Additionally, although the study incorporated a wide range of demographic and institutional factors, other relevant variables—such as departmental leadership styles, faculty personality traits, or informal peer dynamics—were not included and could also influence the adoption of teaching approaches. Finally, the study’s cross-sectional nature prevents the analysis of how teaching practices and professional development may evolve.

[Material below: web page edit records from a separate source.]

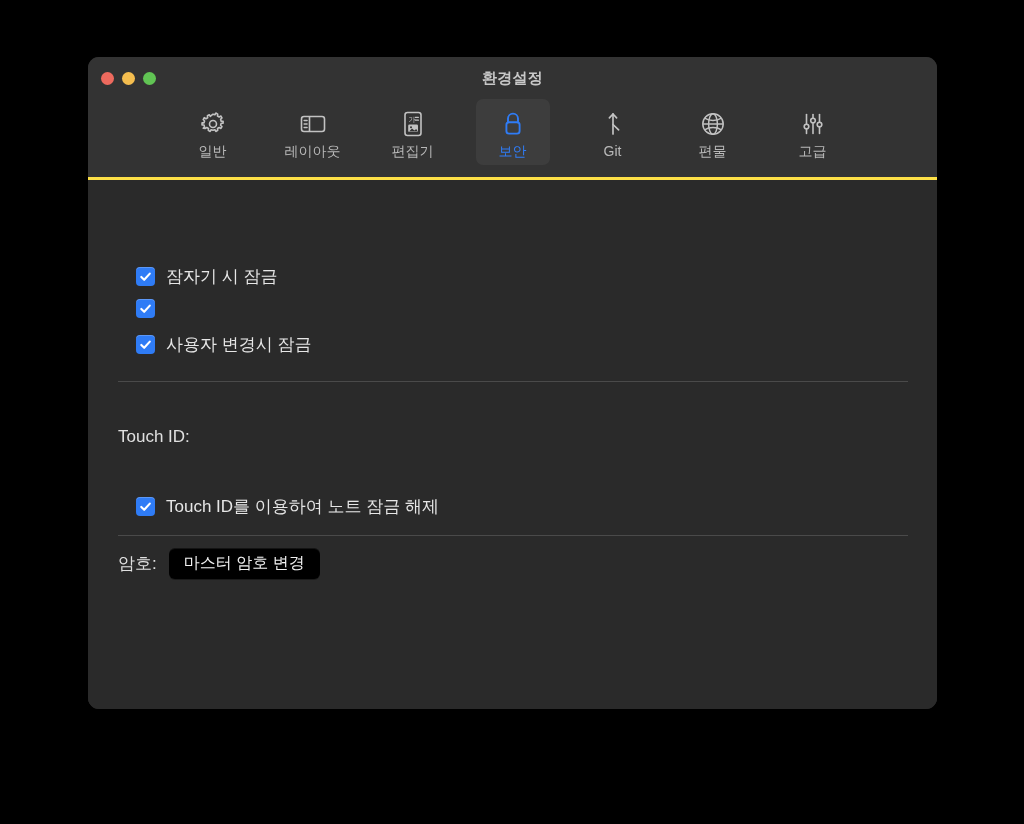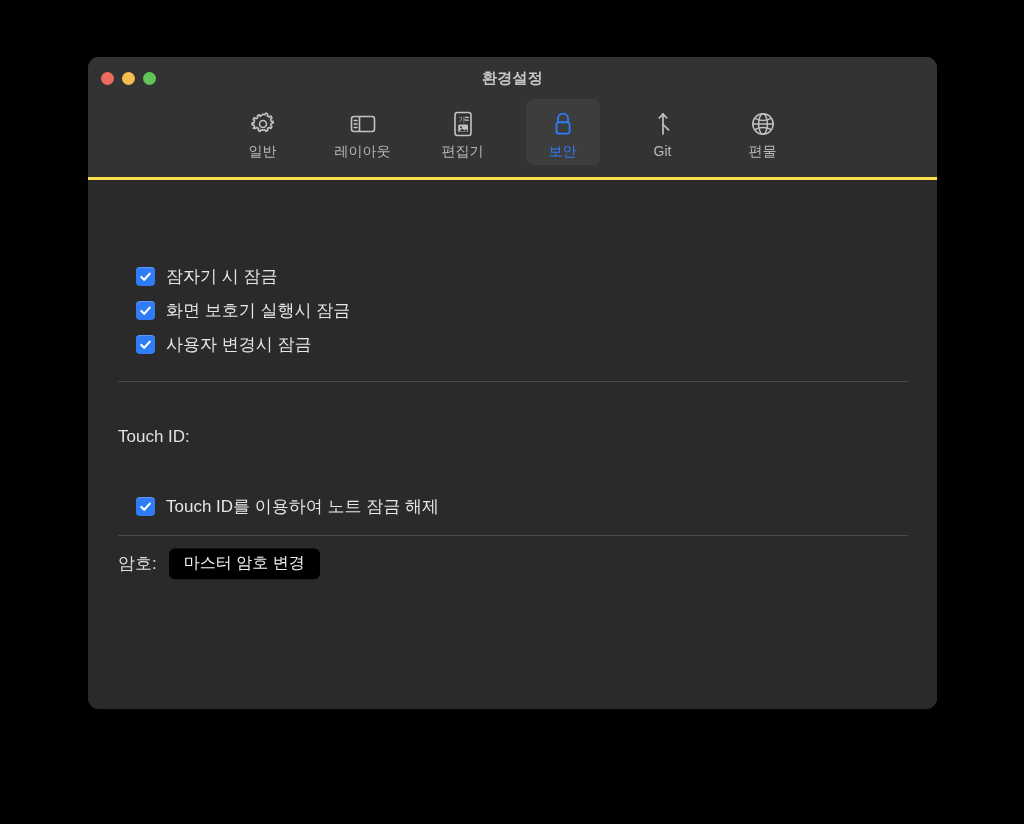--- a/index.html
+++ b/index.html
@@ -280,20 +280,36 @@
               <circle cx="14" cy="14" r="10.2"></circle>
               <ellipse cx="14" cy="14" rx="4.4" ry="10.2"></ellipse>
               <line x1="3.8" y1="14" x2="24.2" y2="14"></line>
               <path d="M5.6 8.2c2.3 1.5 5.2 2.3 8.4 2.3s6.1-.8 8.4-2.3"></path>
               <path d="M5.6 19.8c2.3-1.5 5.2-2.3 8.4-2.3s6.1.8 8.4 2.3"></path>
             </svg>
           </span>
           <span class="tab-label">편물</span>
         </div>
 
+        <div class="tab">
+          <span class="tab-icon">
+            <svg width="28" height="28" viewBox="0 0 28 28" fill="none" stroke="#c2c2c2" stroke-width="1.6" stroke-linecap="round">
+              <line x1="7.5" y1="4.5" x2="7.5" y2="14"></line>
+              <line x1="7.5" y1="19" x2="7.5" y2="23.5"></line>
+              <circle cx="7.5" cy="16.5" r="2.3"></circle>
+              <line x1="14" y1="4.5" x2="14" y2="8"></line>
+              <line x1="14" y1="13" x2="14" y2="23.5"></line>
+              <circle cx="14" cy="10.5" r="2.3"></circle>
+              <line x1="20.5" y1="4.5" x2="20.5" y2="12"></line>
+              <circle cx="20.5" cy="14.5" r="2.3"></circle>
+              <line x1="20.5" y1="17" x2="20.5" y2="23.5"></line>
+            </svg>
+          </span>
+          <span class="tab-label">고급</span>
+        </div>
 
       </div>
     </div>
 
     <div id="content">
 
 
       <div class="check-row" style="left:48px; top:85px;">
         <span class="checkbox">
           <svg width="13" height="13" viewBox="0 0 13 13" fill="none" stroke="#ffffff" stroke-width="2.1" stroke-linecap="round" stroke-linejoin="round">
@@ -302,21 +318,20 @@
         </span>
         <span class="check-label">잠자기 시 잠금</span>
       </div>
 
       <div class="check-row" style="left:48px; top:119px;">
         <span class="checkbox">
           <svg width="13" height="13" viewBox="0 0 13 13" fill="none" stroke="#ffffff" stroke-width="2.1" stroke-linecap="round" stroke-linejoin="round">
             <path d="M2.3 6.9l2.9 2.9L10.8 3.6"></path>
           </svg>
         </span>
-        <span class="check-label">화면 보호기 실행시 잠금</span>
       </div>
 
       <div class="check-row" style="left:48px; top:153px;">
         <span class="checkbox">
           <svg width="13" height="13" viewBox="0 0 13 13" fill="none" stroke="#ffffff" stroke-width="2.1" stroke-linecap="round" stroke-linejoin="round">
             <path d="M2.3 6.9l2.9 2.9L10.8 3.6"></path>
           </svg>
         </span>
         <span class="check-label">사용자 변경시 잠금</span>
       </div>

Future research could address these limitations by including additional contextual and personal variables, expanding the sample to multiple universities or regions, and employing longitudinal designs to examine how teaching approaches change in response to faculty development initiatives and institutional reforms.
Footnotes
Ethical Considerations
This study consisted of a minimal-risk, non-invasive questionnaire and did not require formal ethics committee approval. Ethical review and approval were waived due to the study's minimal-risk nature, the absence of personally identifiable data, and the non-invasive procedures. The potential benefits of generating evidence to inform teaching development outweighed any negligible risk to participants. All questions were non-sensitive, and no personally identifiable information was collected.
Consent to Participate
Participants were informed that their participation was voluntary and anonymous. The study questionnaire comprised two sections: (1) demographic information (age, gender, area of expertise, level of education, and years of service) and (2) twenty items assessing teaching approach preferences. Informed consent was obtained electronically from all participants before survey initiation.
Consent for Publication
Not applicable.
Funding
The authors received no financial support for the research, authorship, and/or publication of this article.
Declaration of Conflicting Interests
The authors declared no potential conflicts of interest with respect to the research, authorship, and/or publication of this article.
Data Availability Statement
Data will be made available on reasonable request.